Top of DATASET CONTENT

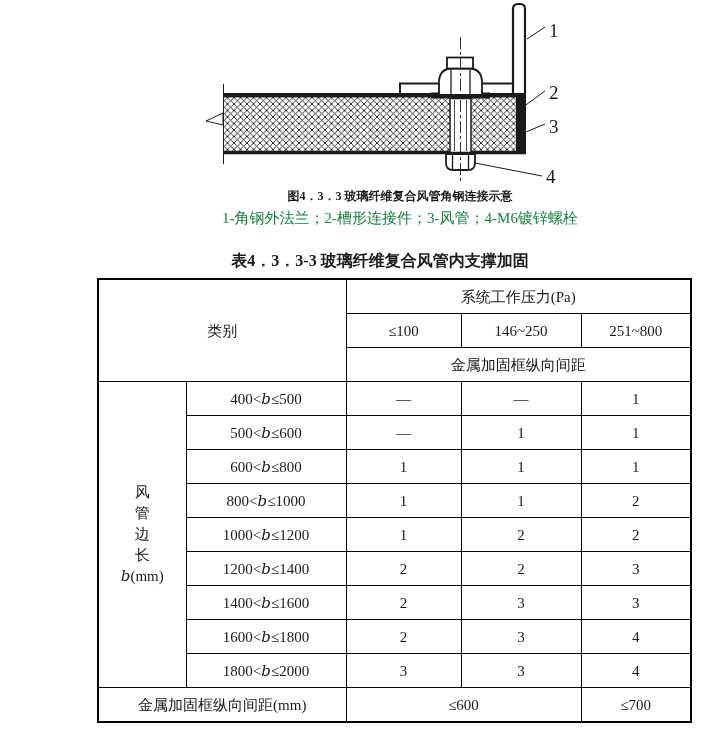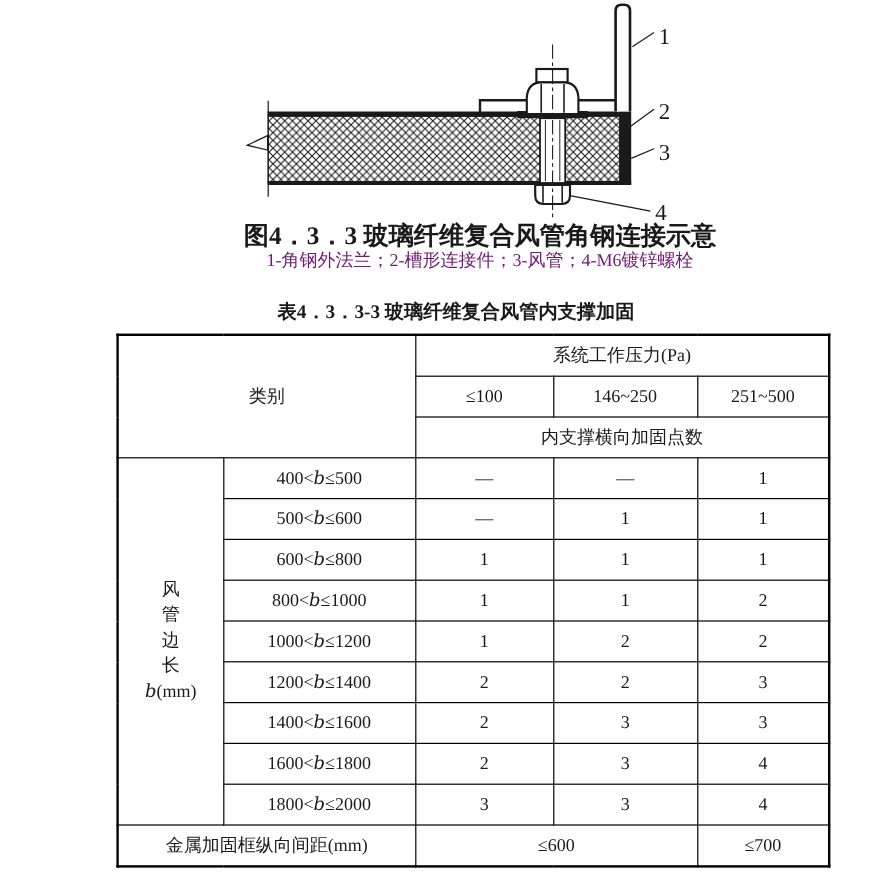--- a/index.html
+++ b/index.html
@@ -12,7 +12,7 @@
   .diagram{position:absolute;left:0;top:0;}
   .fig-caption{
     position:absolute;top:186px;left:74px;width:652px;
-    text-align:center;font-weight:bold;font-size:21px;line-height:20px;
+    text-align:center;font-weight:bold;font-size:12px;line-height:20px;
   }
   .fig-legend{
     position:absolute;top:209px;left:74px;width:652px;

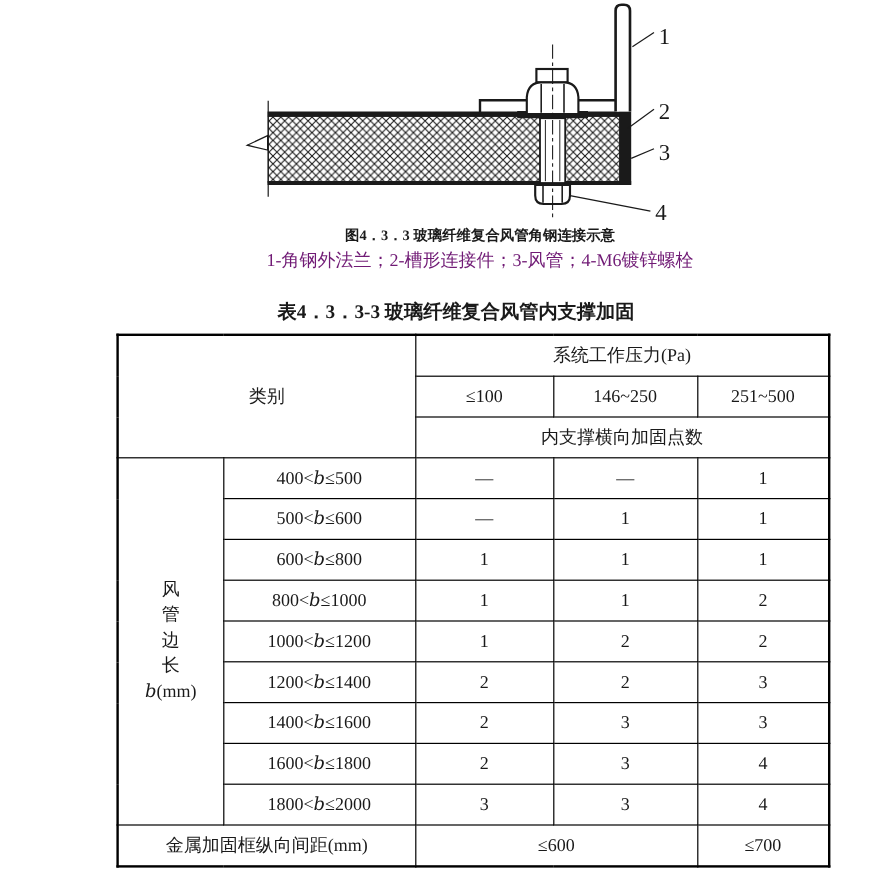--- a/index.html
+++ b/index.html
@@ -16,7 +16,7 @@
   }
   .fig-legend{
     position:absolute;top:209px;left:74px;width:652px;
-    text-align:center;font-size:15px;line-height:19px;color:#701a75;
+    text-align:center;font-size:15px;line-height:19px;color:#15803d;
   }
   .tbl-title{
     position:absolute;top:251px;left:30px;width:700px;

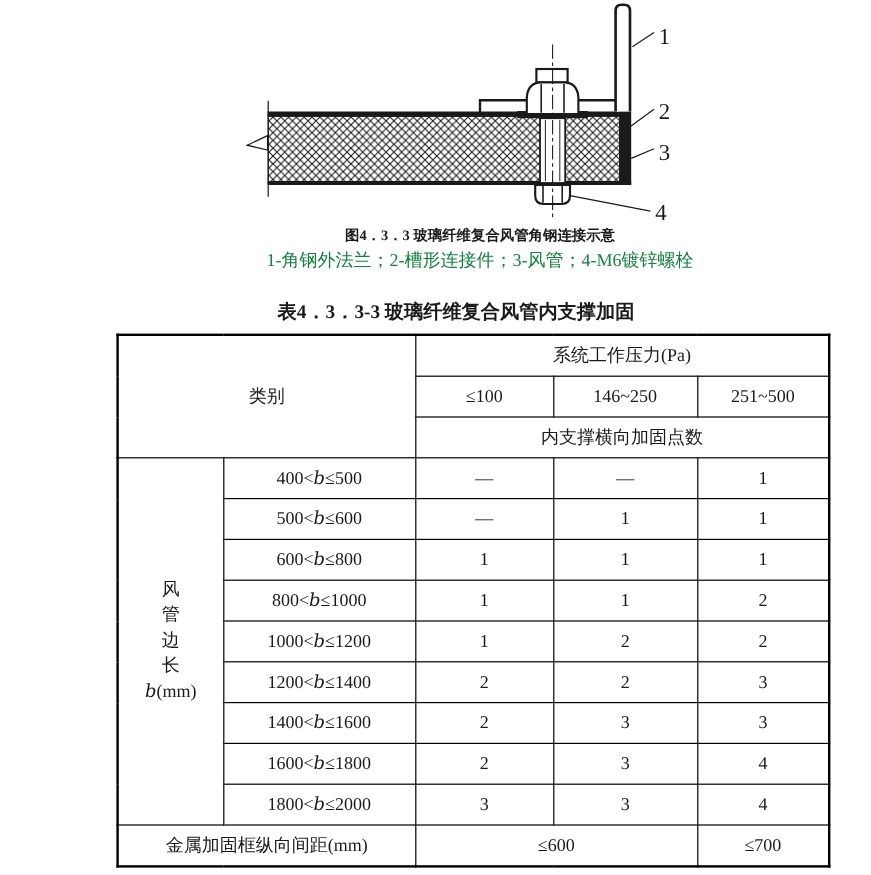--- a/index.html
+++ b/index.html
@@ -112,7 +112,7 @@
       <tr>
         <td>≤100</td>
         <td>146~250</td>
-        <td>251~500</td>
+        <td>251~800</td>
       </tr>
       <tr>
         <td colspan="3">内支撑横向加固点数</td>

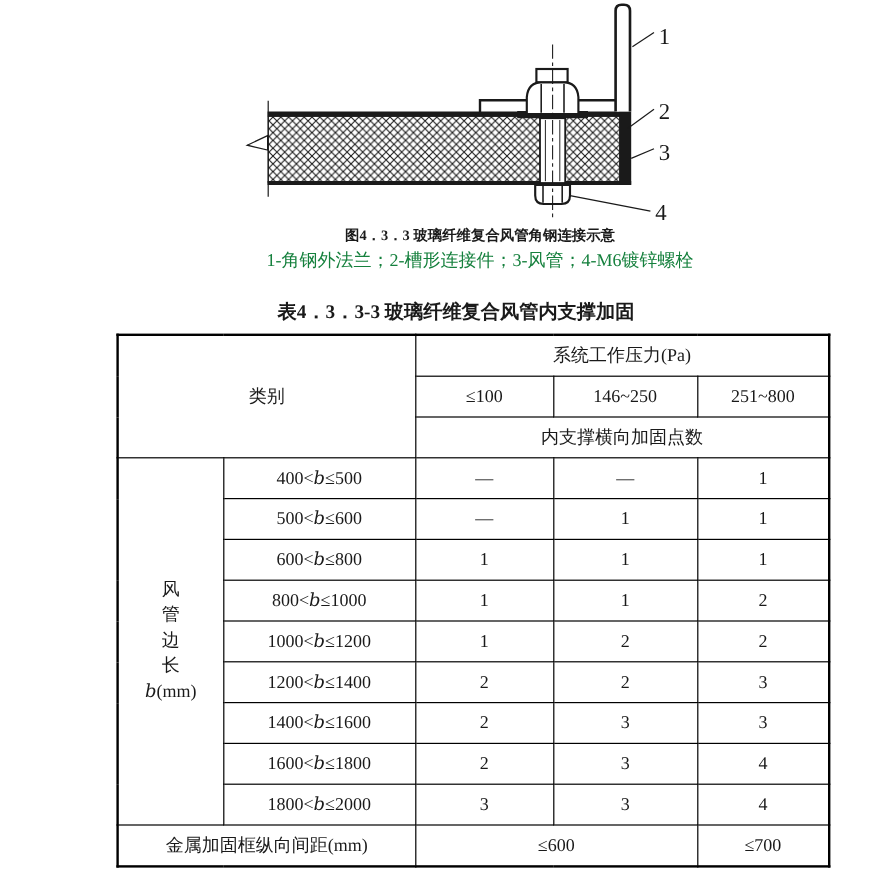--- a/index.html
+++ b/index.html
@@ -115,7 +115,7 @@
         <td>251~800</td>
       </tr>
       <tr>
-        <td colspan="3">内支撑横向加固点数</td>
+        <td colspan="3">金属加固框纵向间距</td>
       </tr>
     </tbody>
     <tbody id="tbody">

Bottom of DATASET CONTENT

## PROBLEM DETAILS:
Every line above that holds the string "内支撑横向加固点数" should be copied out.

## RESPONSE:
         <td colspan="3">内支撑横向加固点数</td>
-        <td colspan="3">内支撑横向加固点数</td>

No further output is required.